Die Jugendlichen im Alter von 14 bis 19 Jahren waren vom 6. bis 19. August 2016 im Eurocamp am Helenesee untergebracht. Auch zehn unbegleitete minderjährige Flüchtlinge aus Afghanistan und Syrien nahmen an dem Programm teil, das in diesem Jahr unter dem Motto „Zusammenleben in Vielfalt“ stand.

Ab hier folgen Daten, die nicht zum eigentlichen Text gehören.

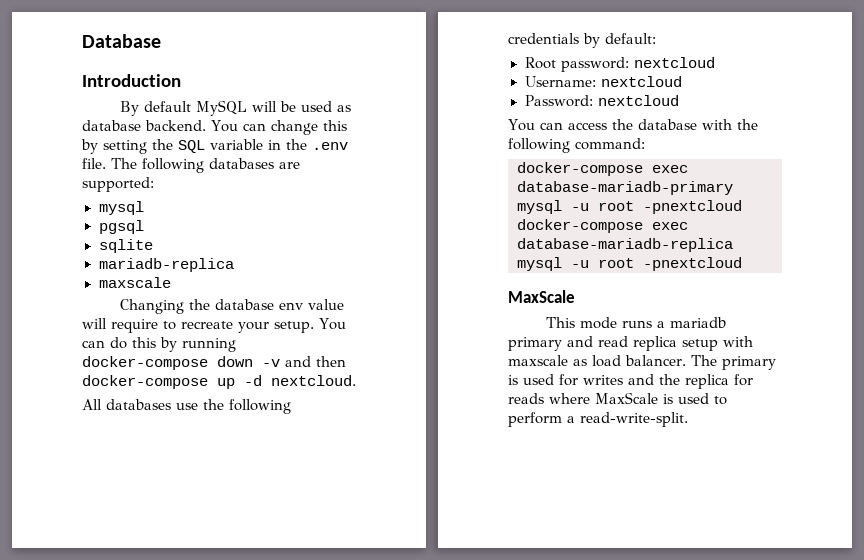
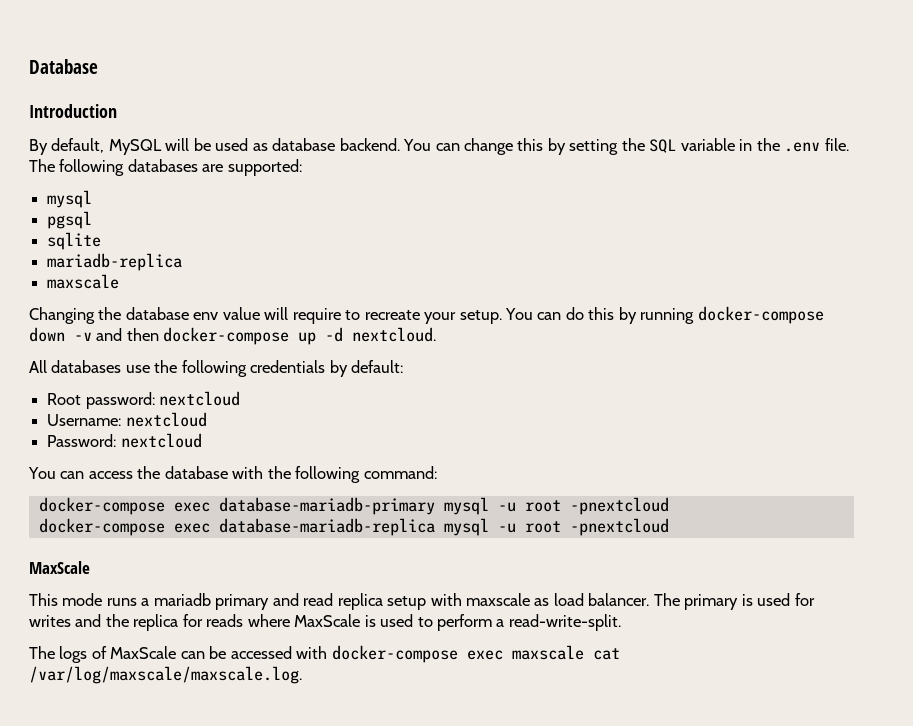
- By default MySQL will be used as database backend.
+ By default, MySQL will be used as database backend.
+ The logs of MaxScale can be accessed with docker-compose exec maxscale cat /var/log/maxscale/maxscale.log.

Zwei Tage vor dem Abschluss des Sommercamps stellte das Internationale Büro die Europa-Universität und das internationale Studienangebot der drei Fakultäten Kultur-, Wirtschafts- und Rechtswissenschaften vor und führte die Gruppe über den Campus. Die Führungen fanden in englischer, französischer und russischer Sprache statt. Auf die Frage, was die Jugendlichen in den knapp zwei Wochen sonst noch unternommen hatte, antwortete Organisatorin Manuela Demel: „Alles“. Dazu gehörten unter anderem Besuche in Berlin, im ehemaligen Konzentrationslager Sachsenhausen und in S?ubice, wo Bürgermeister Tomasz Ciszewicz die Gruppe empfing.
Außerdem wurde ein Tanzworkshop und ein Sommerfest veranstaltet, und es gab Länderabende, bei denen die Jugendlichen Essen, Tänze und anderes aus ihrer Heimat vorstellten.